In the case that type 1
and type 2
are the only types
in the table then the PIVOT
version slightly has the edge in terms of number of reads as it doesn't have to seek into product_code
twice but that is more than outweighed by the additional overhead of the stream aggregate operator
在类型1和类型2是表中唯一类型的情况下,PIVOT版本在读取次数方面略有优势,因为它不需要两次搜索到product_code,但是这超出了额外的数量。流聚合运算符的开销
PIVOT
Table 'product_code'. Scan count 1, logical reads 10467
Table 'product'. Scan count 1, logical reads 4750
CPU time = 3297 ms, elapsed time = 3260 ms.
JOIN
Table 'product_code'. Scan count 2, logical reads 10471
Table 'product'. Scan count 1, logical reads 4750
CPU time = 1906 ms, elapsed time = 1866 ms.

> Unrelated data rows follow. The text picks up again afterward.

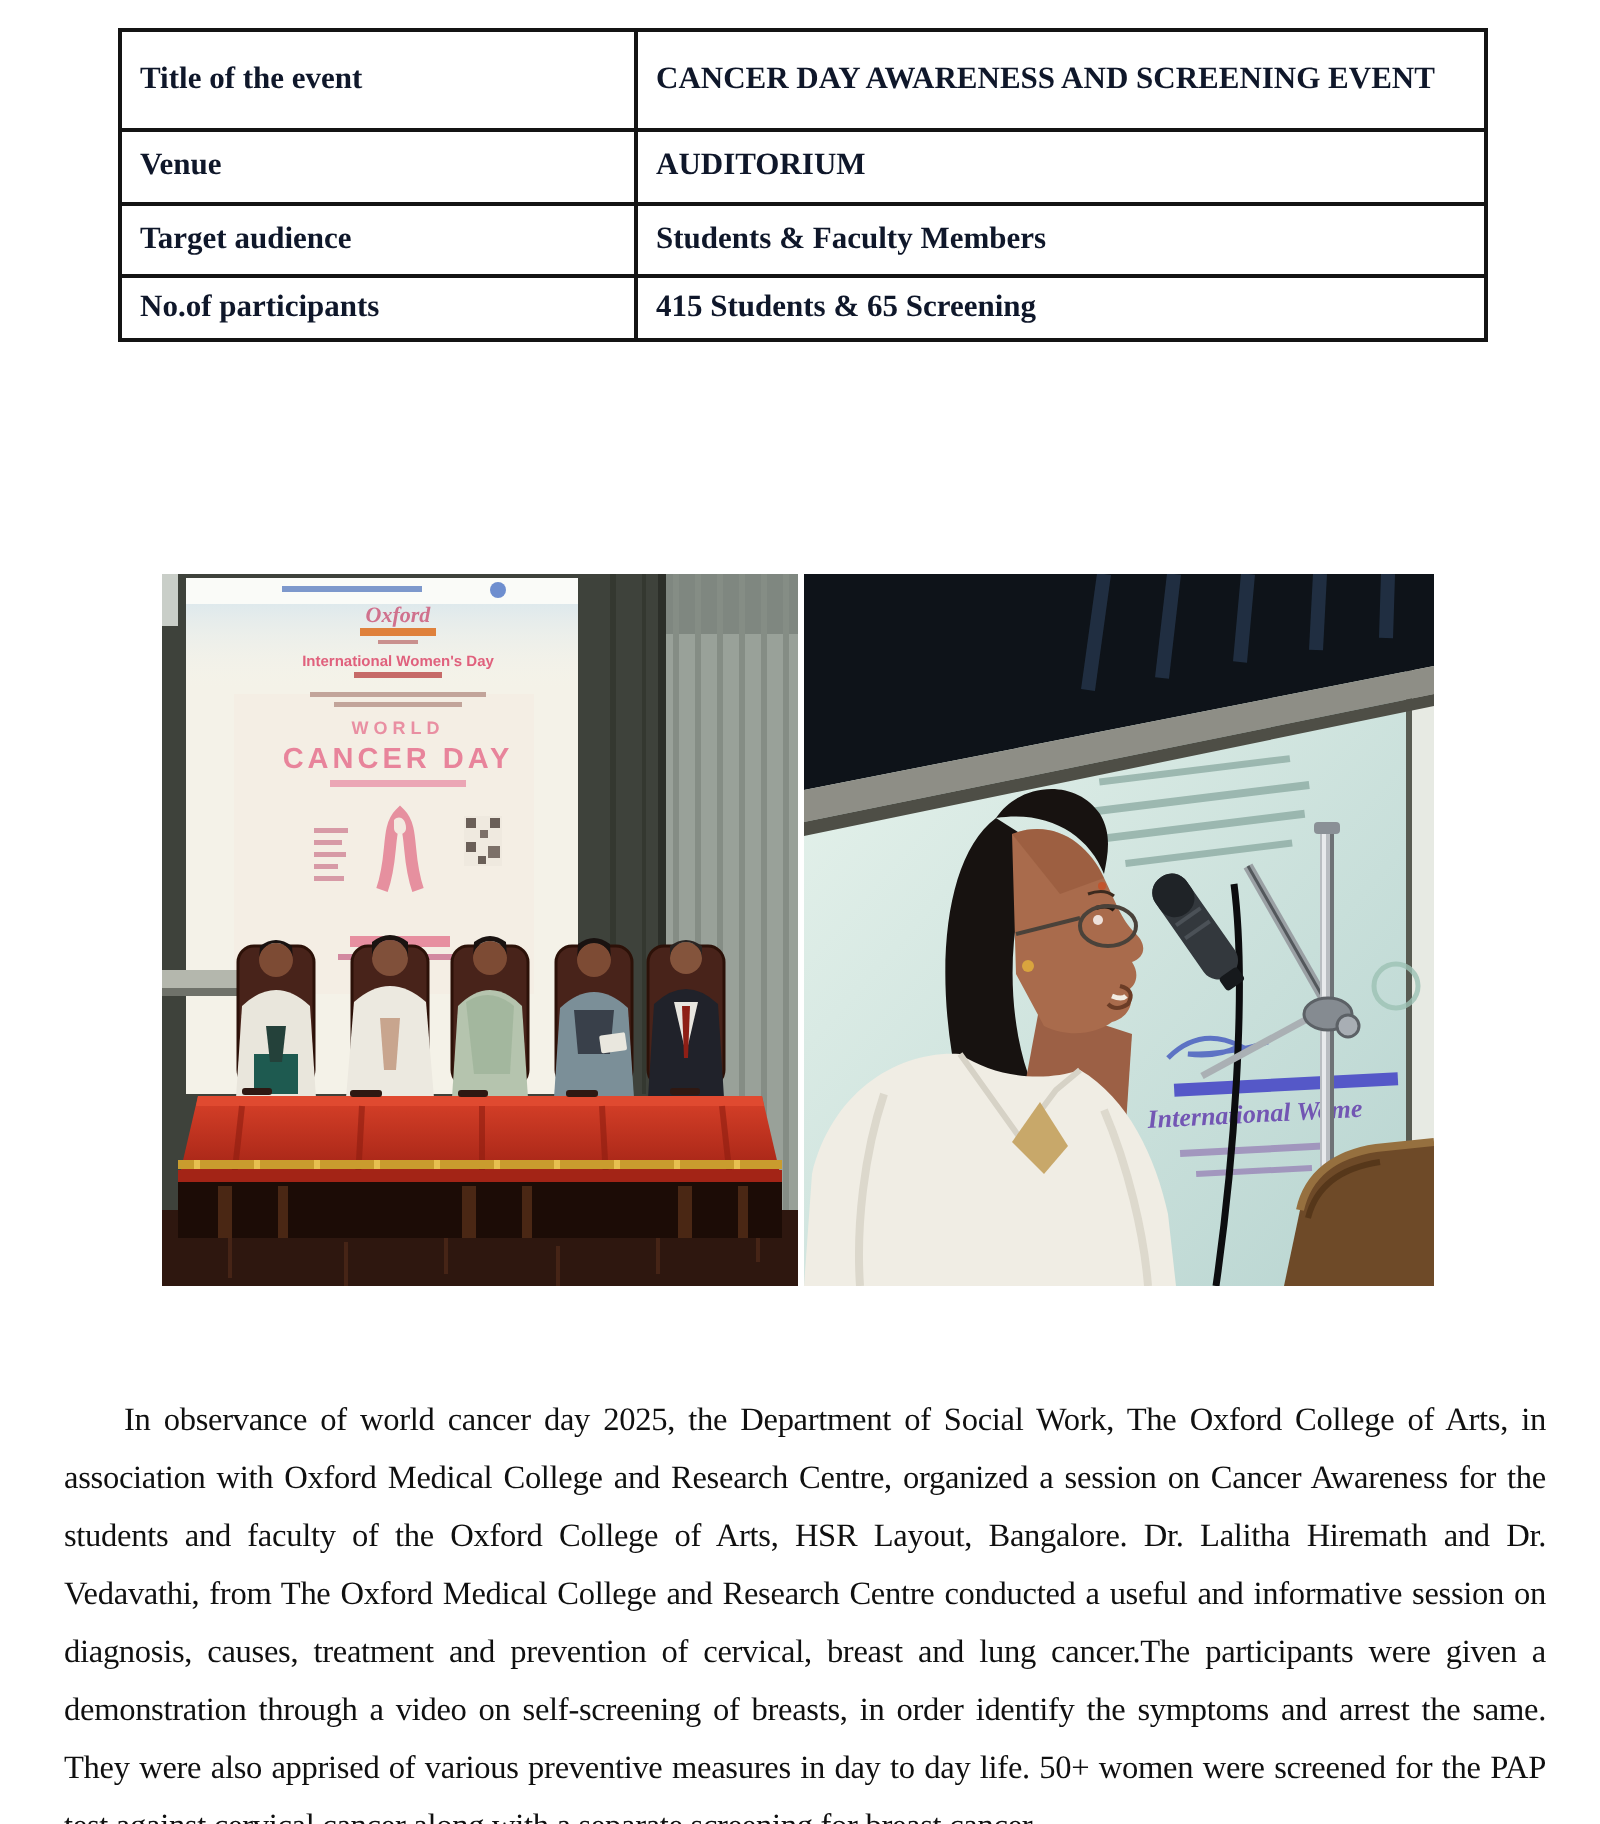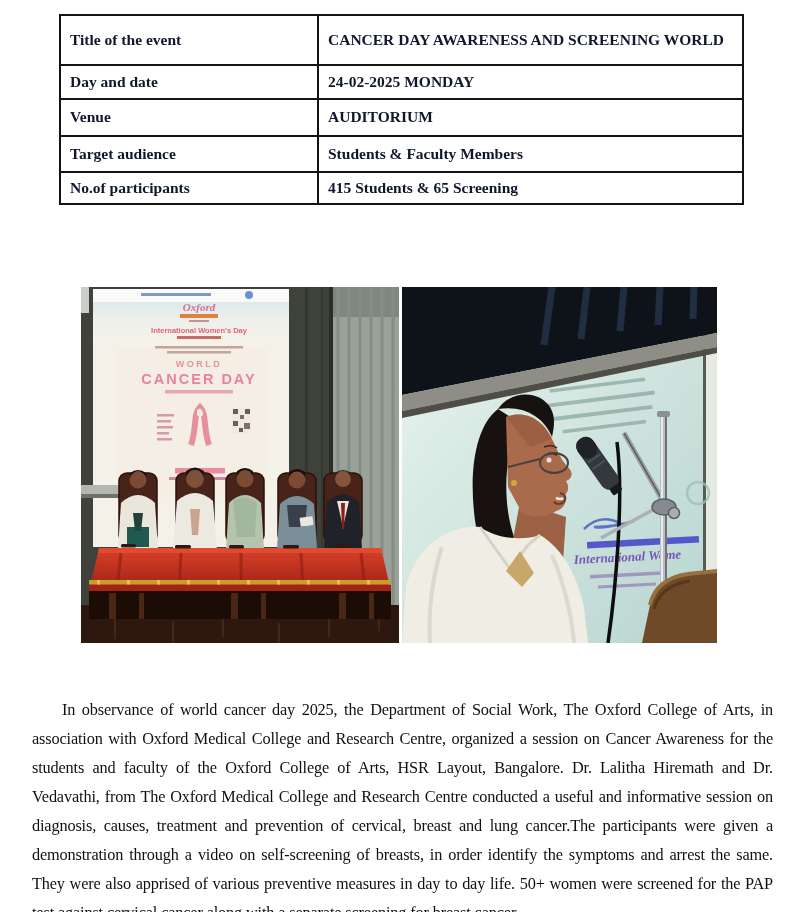--- a/index.html
+++ b/index.html
@@ -46,7 +46,7 @@
     <tbody>
       <tr class="r0">
         <td class="c1">Title of the event</td>
-        <td class="c2">CANCER DAY AWARENESS AND SCREENING WORLD</td>
+        <td class="c2">CANCER DAY AWARENESS AND SCREENING EVENT</td>
       </tr>
       <tr class="r1">
         <td class="c1">Day and date</td>

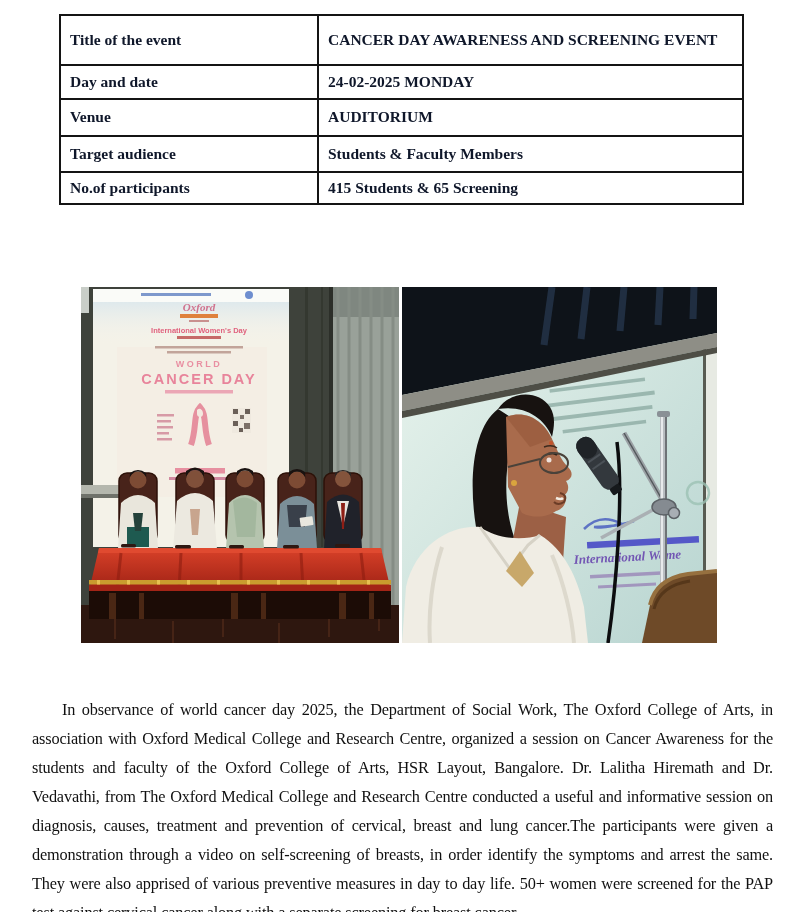--- a/index.html
+++ b/index.html
@@ -47,10 +47,6 @@
       <tr class="r0">
         <td class="c1">Title of the event</td>
         <td class="c2">CANCER DAY AWARENESS AND SCREENING EVENT</td>
-      </tr>
-      <tr class="r1">
-        <td class="c1">Day and date</td>
-        <td class="c2">24-02-2025 MONDAY</td>
       </tr>
       <tr class="r2">
         <td class="c1">Venue</td>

If there are additional type
records other than 1
and 2
the JOIN
version will increase its advantage as it just does merge joins on the relevant sections of the type,product_id
index whereas the PIVOT
plan uses product_id, type
and so would have to scan over the additional type
rows that are intermingled with the 1
and 2
rows.
如果除了1和2之外还有其他类型记录,JOIN版本将增加其优势,因为它只是在类型product_id索引的相关部分上合并连接,而PIVOT计划使用product_id,类型,因此必须扫描与1行和2行混合的其他类型行。
#2
5
I don't think anyone can tell you which will be more efficient without knowledge of your indexing and table size.
我不认为任何人都可以告诉你,如果不了解你的索引和表大小,哪个会更有效率。
That said, rather than hypothesizing about which is more efficient you should analyze the execution plan of these two queries.
也就是说,您应该分析这两个查询的执行计划,而不是假设哪个更有效。